(Web interface edit records)
──────────
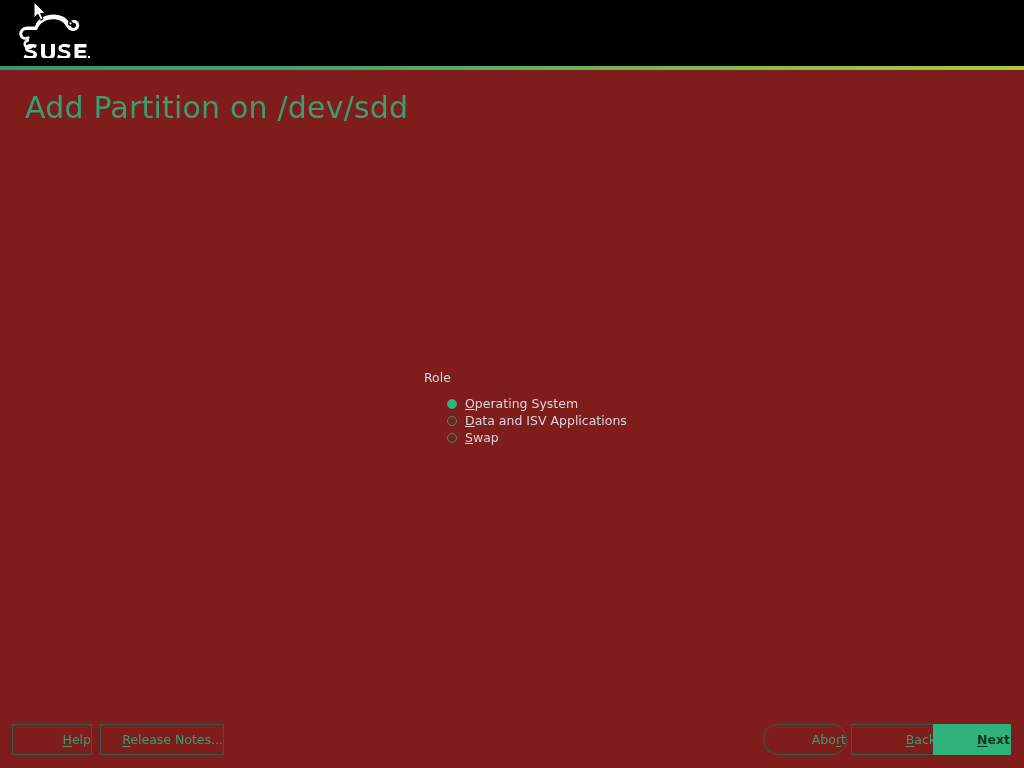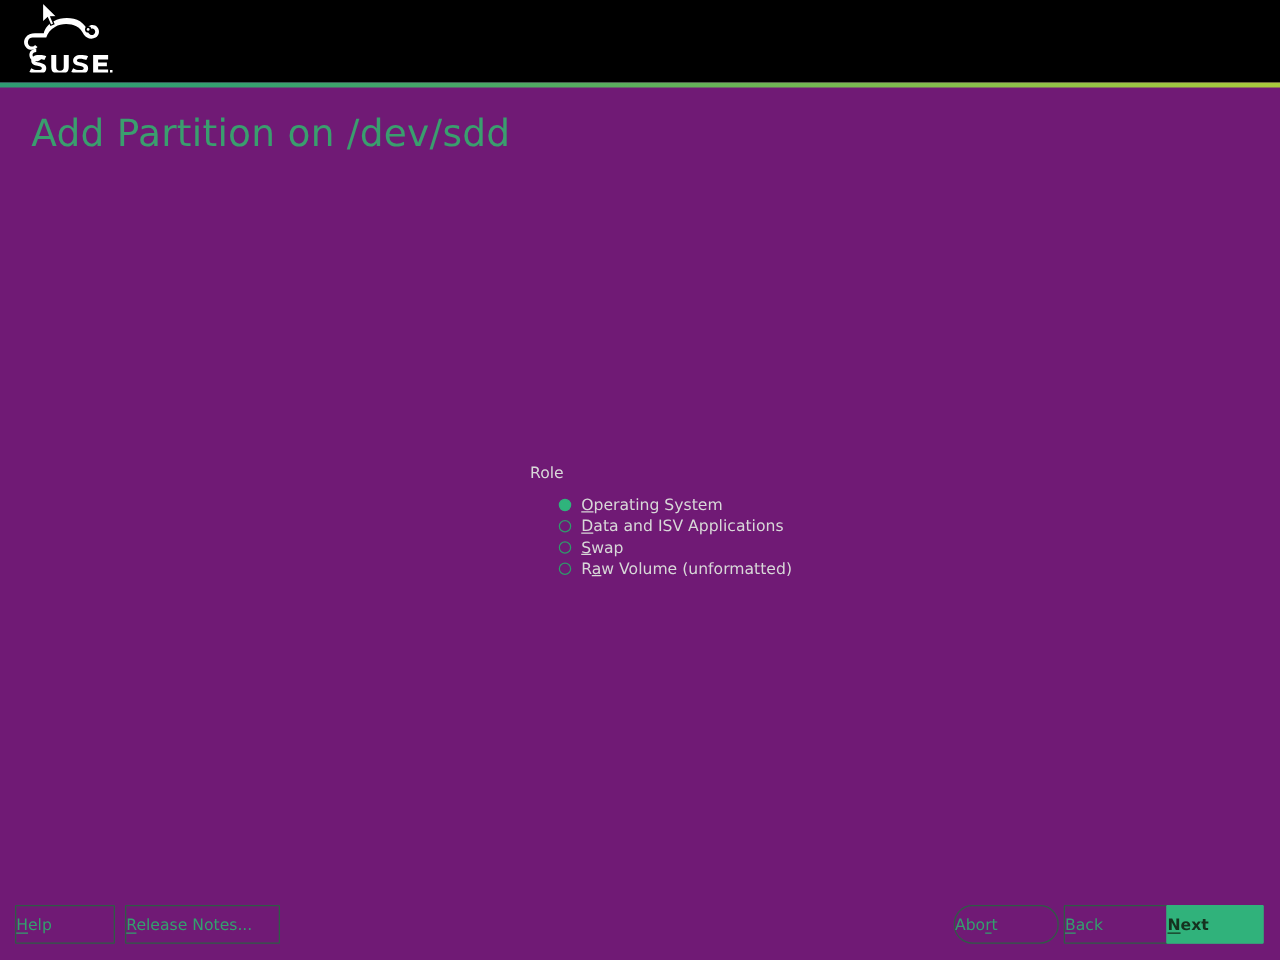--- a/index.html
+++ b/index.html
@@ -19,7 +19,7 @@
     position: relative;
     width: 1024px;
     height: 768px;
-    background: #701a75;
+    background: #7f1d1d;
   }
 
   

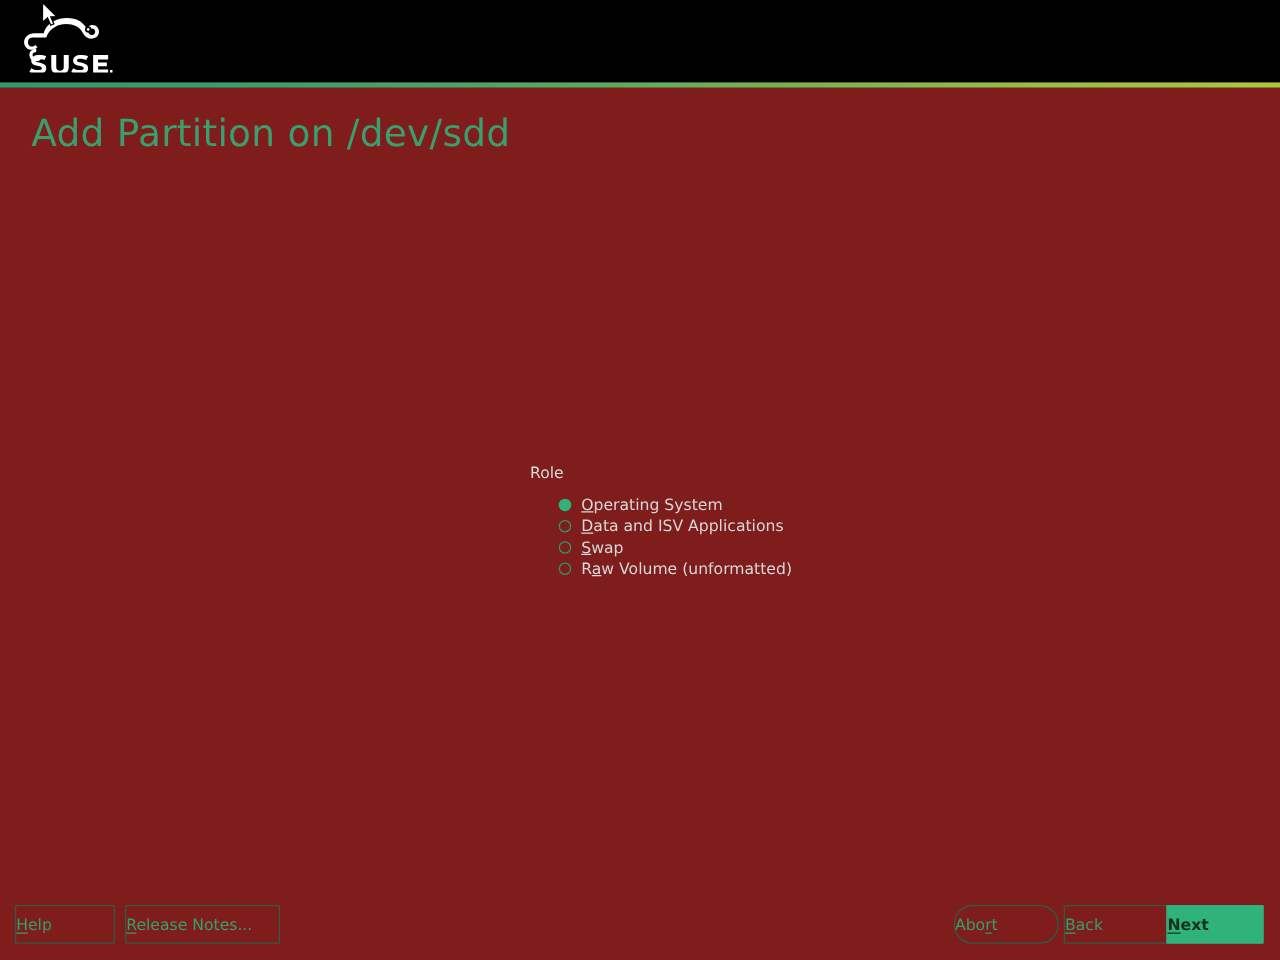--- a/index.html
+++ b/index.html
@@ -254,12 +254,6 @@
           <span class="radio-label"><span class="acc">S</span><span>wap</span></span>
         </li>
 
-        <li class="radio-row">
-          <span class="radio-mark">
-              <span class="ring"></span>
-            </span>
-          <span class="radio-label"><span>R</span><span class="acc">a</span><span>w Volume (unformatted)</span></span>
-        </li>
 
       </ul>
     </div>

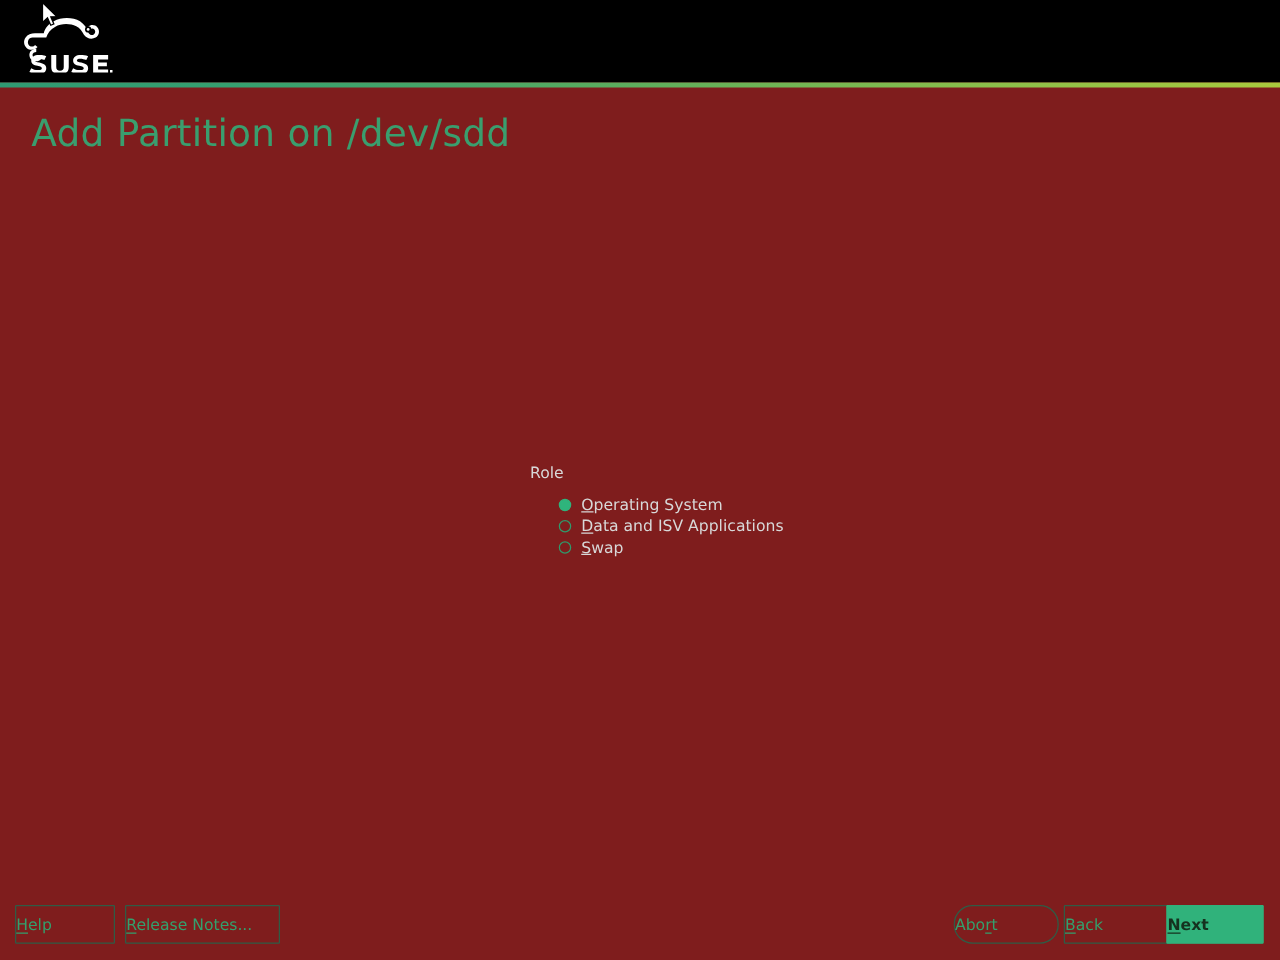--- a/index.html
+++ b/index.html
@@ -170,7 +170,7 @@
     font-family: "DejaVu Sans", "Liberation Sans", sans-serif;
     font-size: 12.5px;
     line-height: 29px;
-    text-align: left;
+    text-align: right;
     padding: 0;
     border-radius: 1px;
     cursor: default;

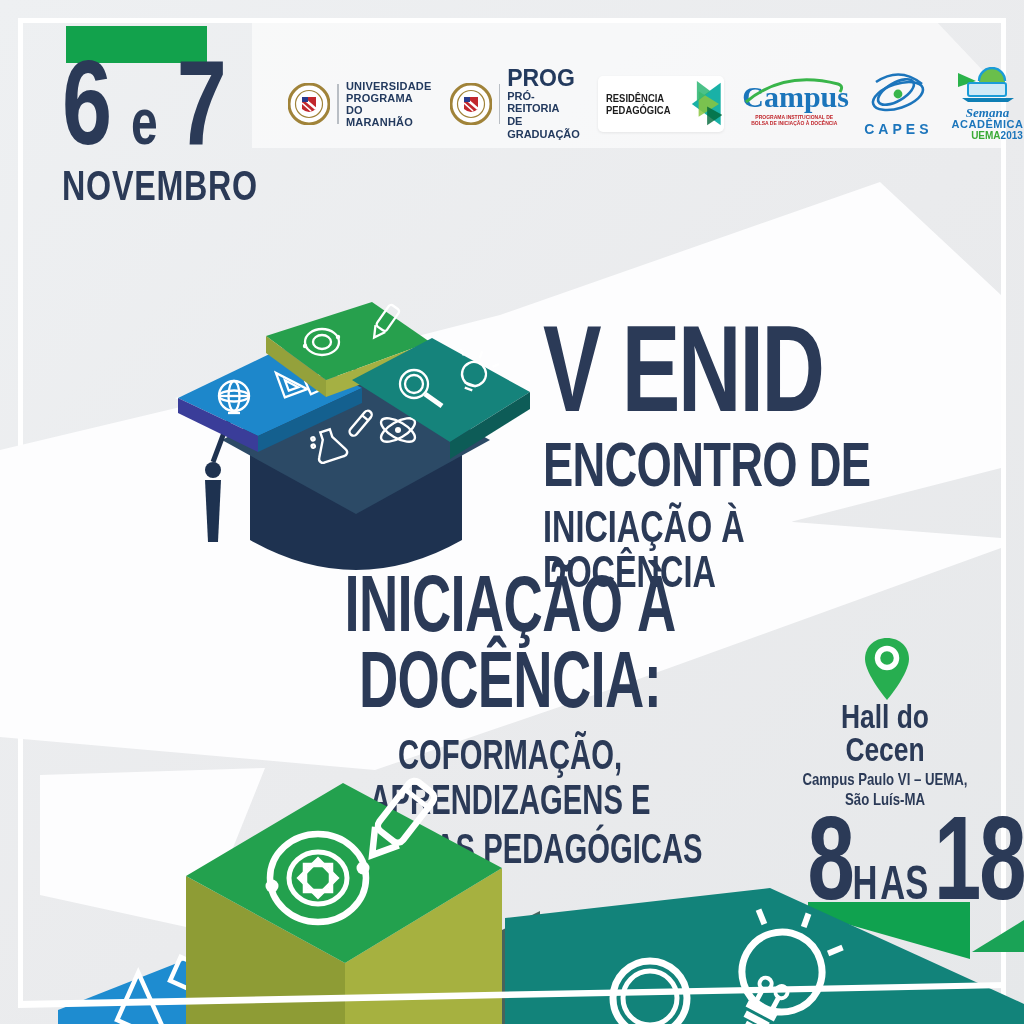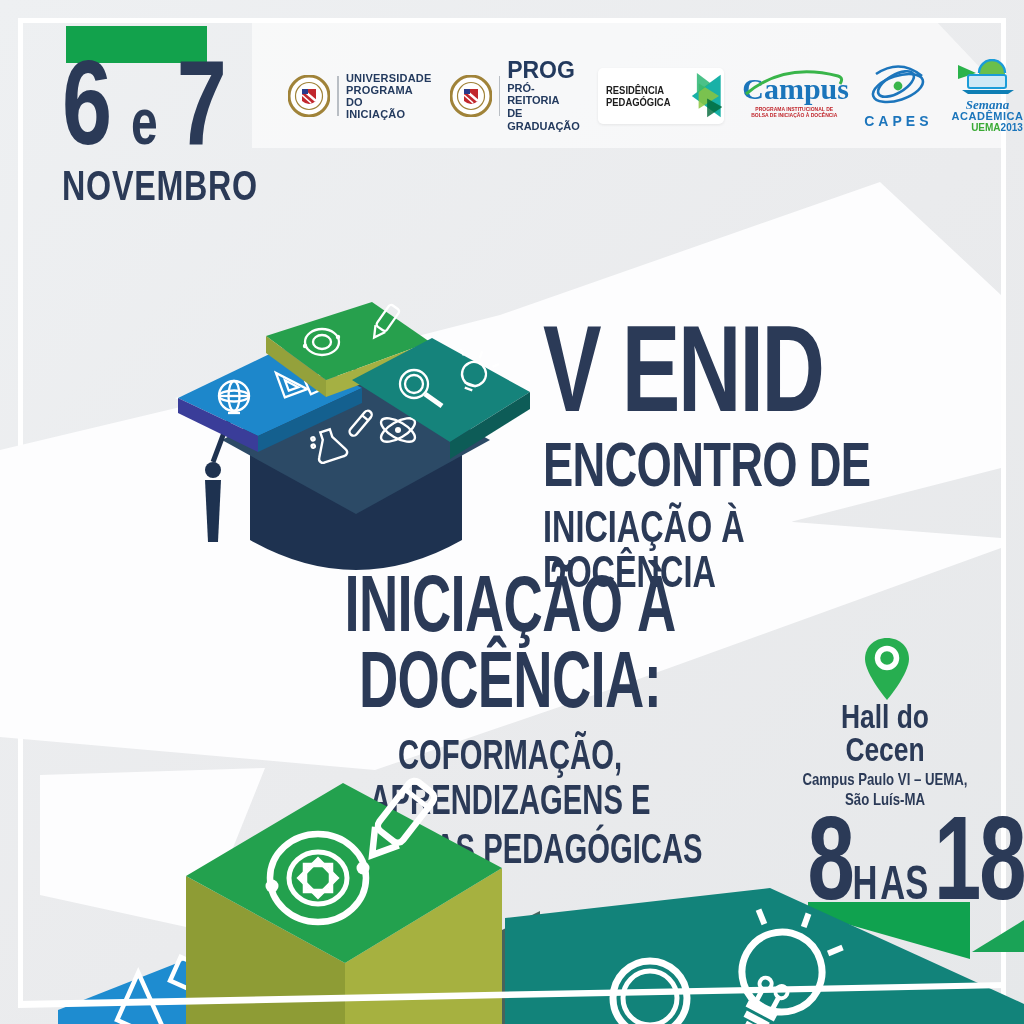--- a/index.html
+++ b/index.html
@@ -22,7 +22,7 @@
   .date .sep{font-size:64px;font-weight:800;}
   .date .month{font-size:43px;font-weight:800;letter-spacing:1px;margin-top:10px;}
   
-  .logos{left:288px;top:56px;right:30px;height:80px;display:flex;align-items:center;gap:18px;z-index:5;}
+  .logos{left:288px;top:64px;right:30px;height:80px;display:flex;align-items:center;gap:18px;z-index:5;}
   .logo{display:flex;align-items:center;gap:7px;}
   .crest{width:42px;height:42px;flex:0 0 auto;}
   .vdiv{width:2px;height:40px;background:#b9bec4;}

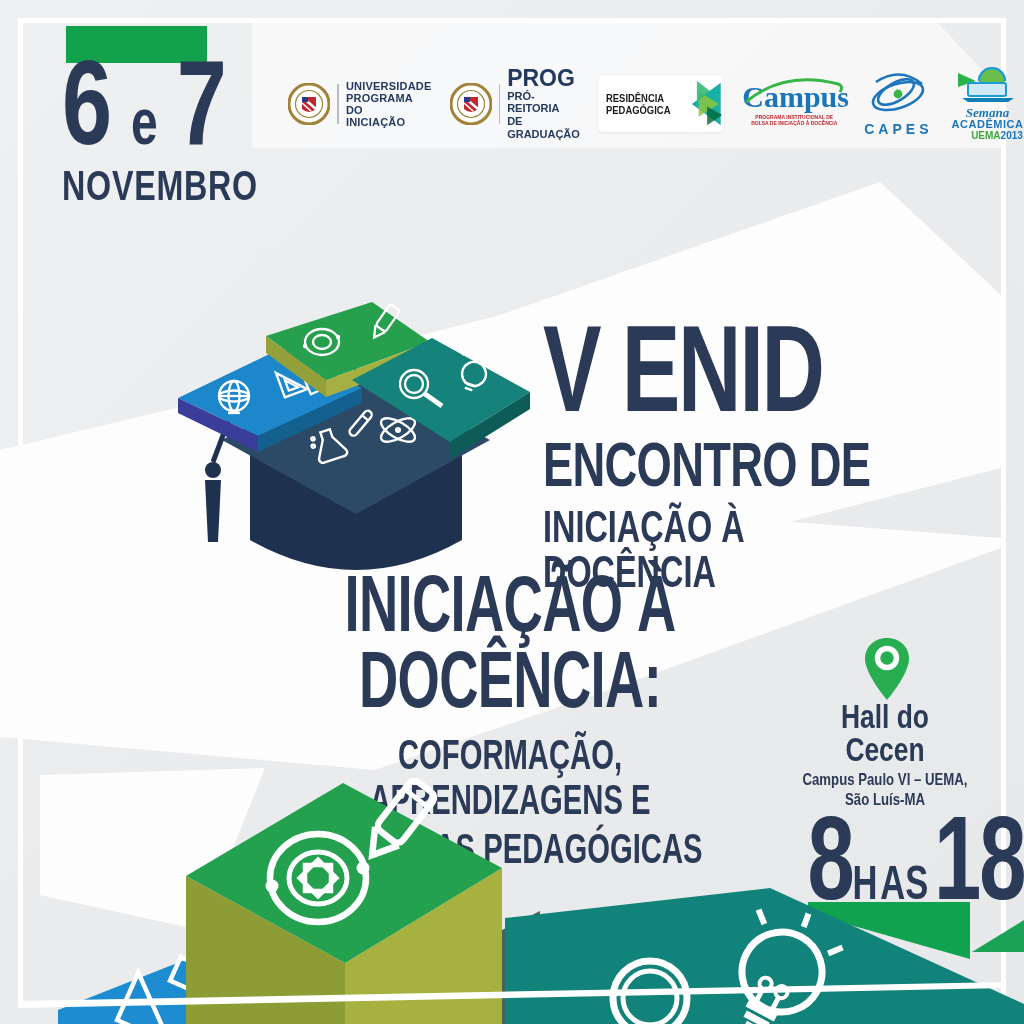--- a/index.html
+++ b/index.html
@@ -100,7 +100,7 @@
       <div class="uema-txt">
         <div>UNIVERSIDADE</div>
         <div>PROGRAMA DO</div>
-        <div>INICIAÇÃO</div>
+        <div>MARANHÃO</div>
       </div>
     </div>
──────────
• **Goal of the exercise**: The copy must match each record exactly, apart from the images, which stay out.

• **Task answer**:
--- a/index.html
+++ b/index.html
@@ -19,7 +19,7 @@
     position: relative;
     width: 1024px;
     height: 768px;
-    background: #701a75;
+    background: #7f1d1d;
   }
 
   

--- a/index.html
+++ b/index.html
@@ -254,12 +254,6 @@
           <span class="radio-label"><span class="acc">S</span><span>wap</span></span>
         </li>
 
-        <li class="radio-row">
-          <span class="radio-mark">
-              <span class="ring"></span>
-            </span>
-          <span class="radio-label"><span>R</span><span class="acc">a</span><span>w Volume (unformatted)</span></span>
-        </li>
 
       </ul>
     </div>

--- a/index.html
+++ b/index.html
@@ -170,7 +170,7 @@
     font-family: "DejaVu Sans", "Liberation Sans", sans-serif;
     font-size: 12.5px;
     line-height: 29px;
-    text-align: left;
+    text-align: right;
     padding: 0;
     border-radius: 1px;
     cursor: default;

--- a/index.html
+++ b/index.html
@@ -22,7 +22,7 @@
   .date .sep{font-size:64px;font-weight:800;}
   .date .month{font-size:43px;font-weight:800;letter-spacing:1px;margin-top:10px;}
   
-  .logos{left:288px;top:56px;right:30px;height:80px;display:flex;align-items:center;gap:18px;z-index:5;}
+  .logos{left:288px;top:64px;right:30px;height:80px;display:flex;align-items:center;gap:18px;z-index:5;}
   .logo{display:flex;align-items:center;gap:7px;}
   .crest{width:42px;height:42px;flex:0 0 auto;}
   .vdiv{width:2px;height:40px;background:#b9bec4;}

--- a/index.html
+++ b/index.html
@@ -100,7 +100,7 @@
       <div class="uema-txt">
         <div>UNIVERSIDADE</div>
         <div>PROGRAMA DO</div>
-        <div>INICIAÇÃO</div>
+        <div>MARANHÃO</div>
       </div>
     </div>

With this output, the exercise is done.